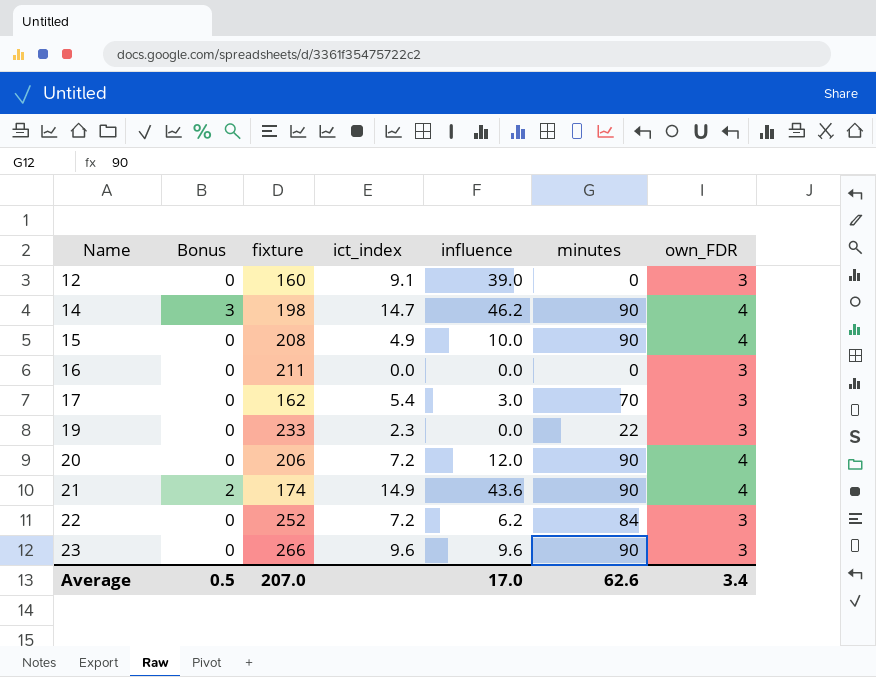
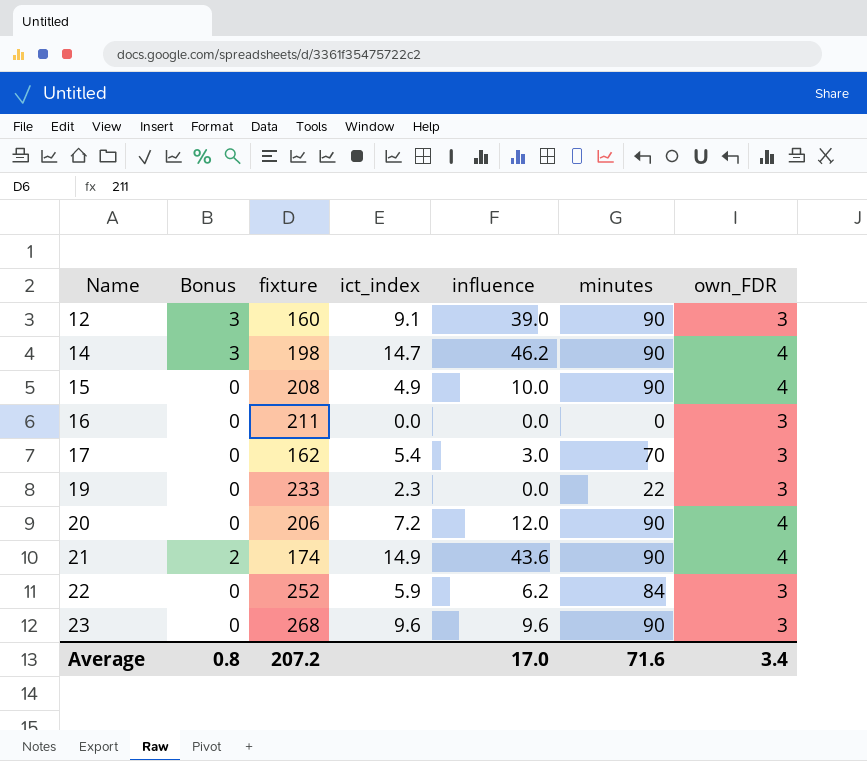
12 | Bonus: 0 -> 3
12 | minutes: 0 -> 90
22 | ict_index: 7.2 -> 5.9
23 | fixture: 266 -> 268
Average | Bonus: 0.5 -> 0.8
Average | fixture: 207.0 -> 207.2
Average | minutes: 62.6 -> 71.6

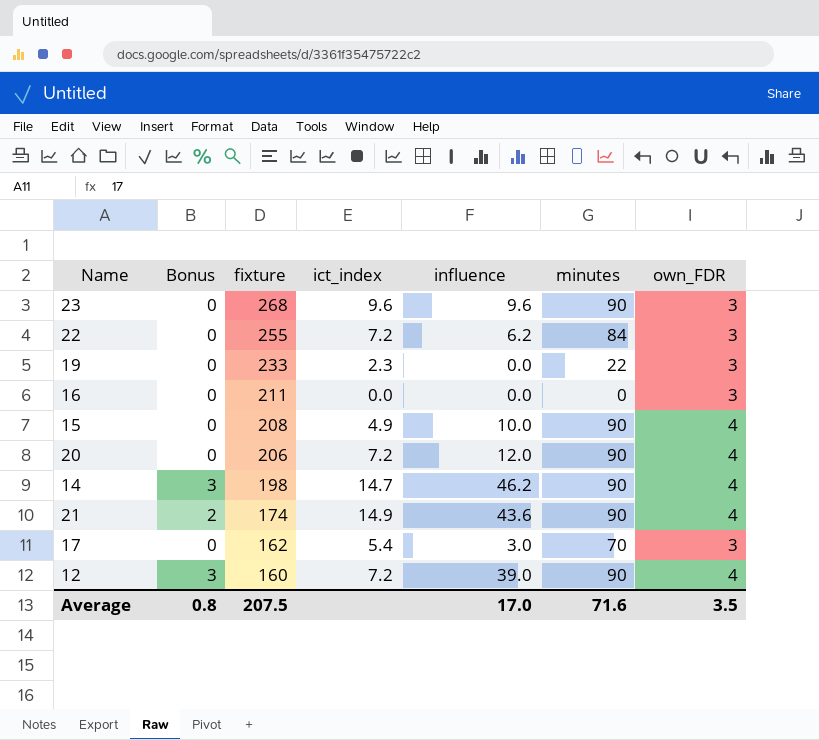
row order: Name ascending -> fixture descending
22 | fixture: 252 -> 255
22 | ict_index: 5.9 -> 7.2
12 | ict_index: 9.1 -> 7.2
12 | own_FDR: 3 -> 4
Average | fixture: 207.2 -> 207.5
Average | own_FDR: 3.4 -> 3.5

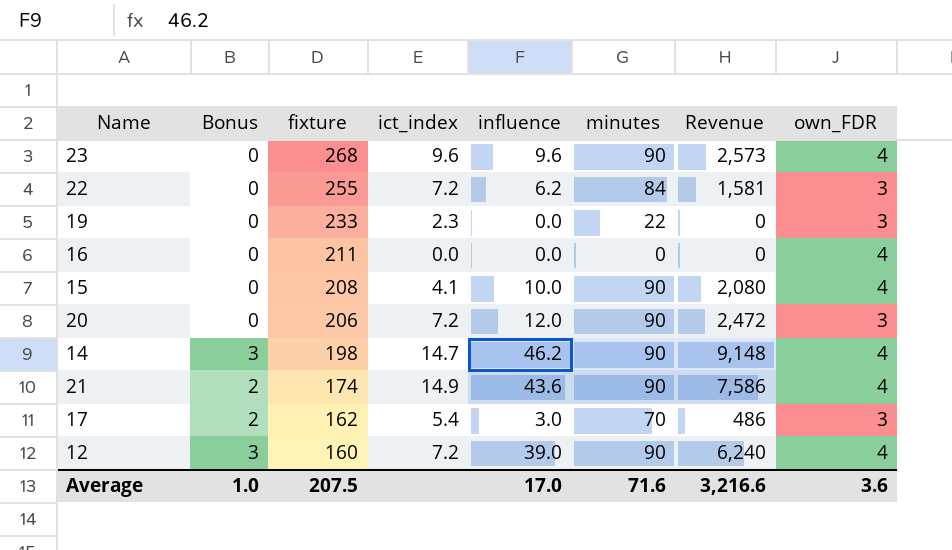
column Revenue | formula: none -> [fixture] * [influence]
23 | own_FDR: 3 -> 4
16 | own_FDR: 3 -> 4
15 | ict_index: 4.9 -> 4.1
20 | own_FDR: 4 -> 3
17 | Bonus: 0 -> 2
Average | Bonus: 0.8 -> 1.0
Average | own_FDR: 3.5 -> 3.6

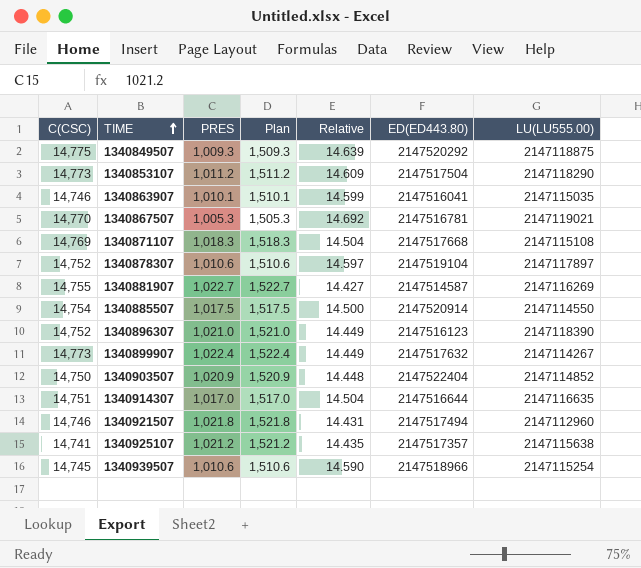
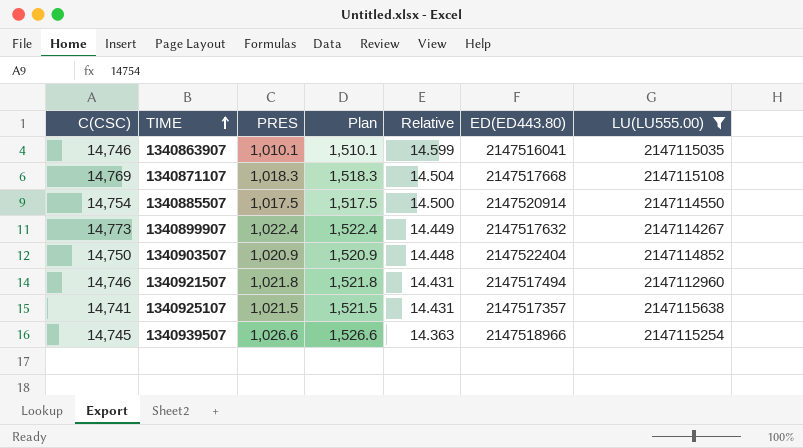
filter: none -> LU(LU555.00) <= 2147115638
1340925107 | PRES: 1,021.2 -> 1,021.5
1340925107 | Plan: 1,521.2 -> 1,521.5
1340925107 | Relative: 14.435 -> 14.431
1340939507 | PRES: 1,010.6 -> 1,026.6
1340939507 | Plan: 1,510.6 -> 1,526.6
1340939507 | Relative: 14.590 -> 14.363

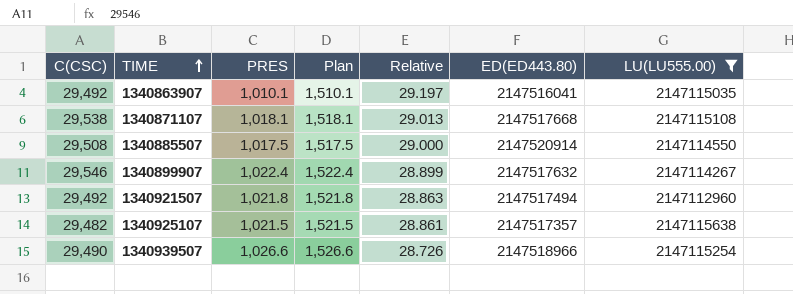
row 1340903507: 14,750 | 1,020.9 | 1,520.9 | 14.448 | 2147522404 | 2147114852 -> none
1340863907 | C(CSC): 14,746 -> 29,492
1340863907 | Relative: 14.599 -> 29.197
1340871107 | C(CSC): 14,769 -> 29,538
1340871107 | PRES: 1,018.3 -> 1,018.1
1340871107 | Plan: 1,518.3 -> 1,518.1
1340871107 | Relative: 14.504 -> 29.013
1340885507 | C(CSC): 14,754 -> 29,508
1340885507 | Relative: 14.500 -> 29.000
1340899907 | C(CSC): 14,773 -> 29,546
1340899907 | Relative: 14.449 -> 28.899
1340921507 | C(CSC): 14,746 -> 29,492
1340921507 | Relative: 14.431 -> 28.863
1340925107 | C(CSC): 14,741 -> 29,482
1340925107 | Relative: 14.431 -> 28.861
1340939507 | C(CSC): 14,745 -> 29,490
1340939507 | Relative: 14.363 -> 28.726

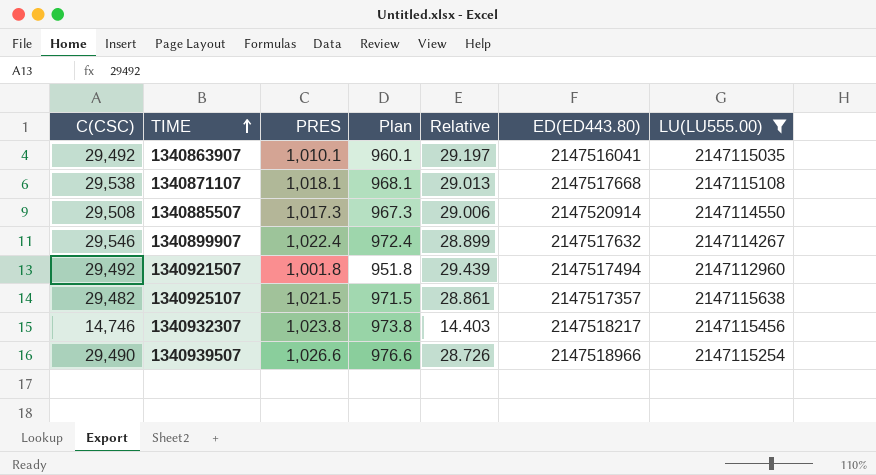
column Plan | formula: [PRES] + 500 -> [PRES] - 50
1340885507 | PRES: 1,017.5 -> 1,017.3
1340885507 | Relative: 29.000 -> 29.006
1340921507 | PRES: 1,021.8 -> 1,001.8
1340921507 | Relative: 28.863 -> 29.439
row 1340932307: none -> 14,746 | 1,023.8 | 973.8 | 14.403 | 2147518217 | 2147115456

====

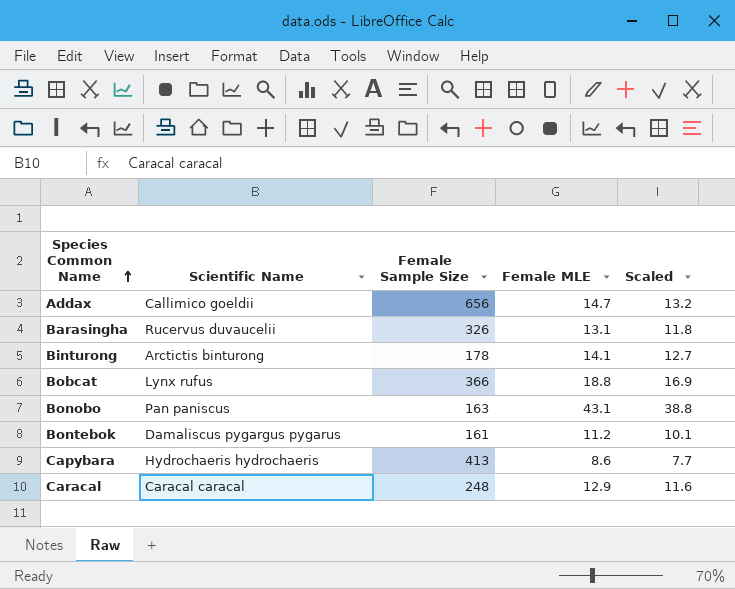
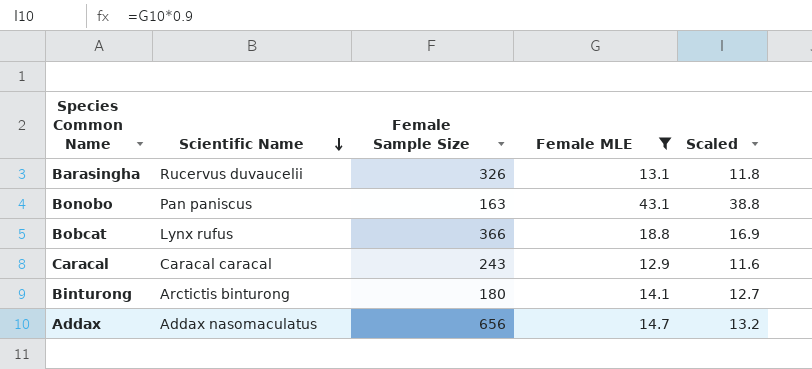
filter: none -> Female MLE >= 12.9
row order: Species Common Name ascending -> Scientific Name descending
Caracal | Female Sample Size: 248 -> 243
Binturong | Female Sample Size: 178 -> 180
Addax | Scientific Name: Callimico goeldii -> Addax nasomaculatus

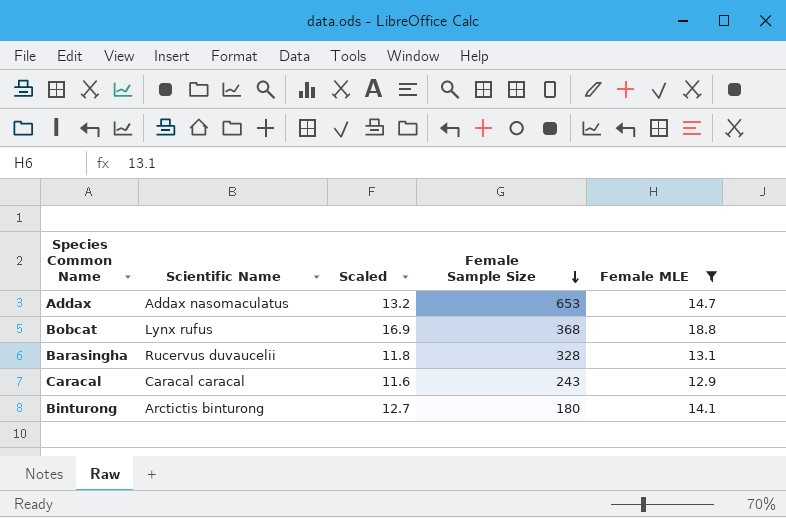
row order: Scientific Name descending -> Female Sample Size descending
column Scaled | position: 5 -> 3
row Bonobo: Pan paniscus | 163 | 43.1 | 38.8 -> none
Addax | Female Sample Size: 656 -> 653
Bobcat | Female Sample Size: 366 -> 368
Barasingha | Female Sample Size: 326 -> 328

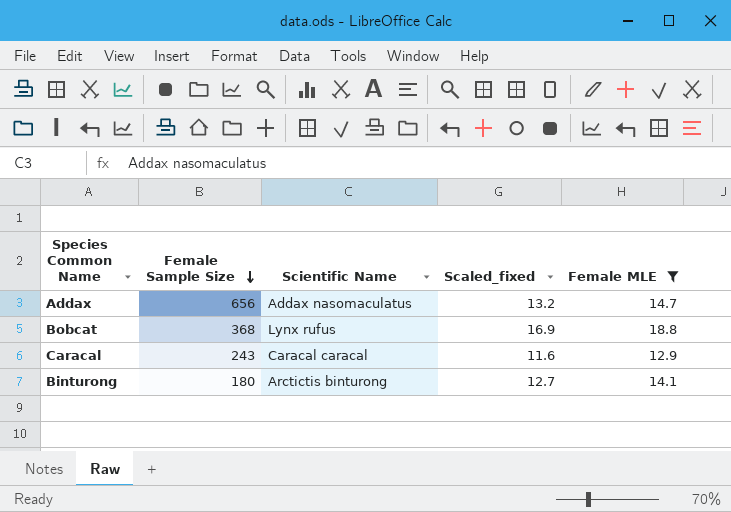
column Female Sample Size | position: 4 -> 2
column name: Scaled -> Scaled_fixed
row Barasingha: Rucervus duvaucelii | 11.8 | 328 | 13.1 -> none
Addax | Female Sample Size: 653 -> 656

====

REQUIRED WORK: The word "order" is the filter: copy every line of the listing above that contains it.

EXERCISE RESULT:
row order: Name ascending -> fixture descending
row order: Species Common Name ascending -> Scientific Name descending
row order: Scientific Name descending -> Female Sample Size descending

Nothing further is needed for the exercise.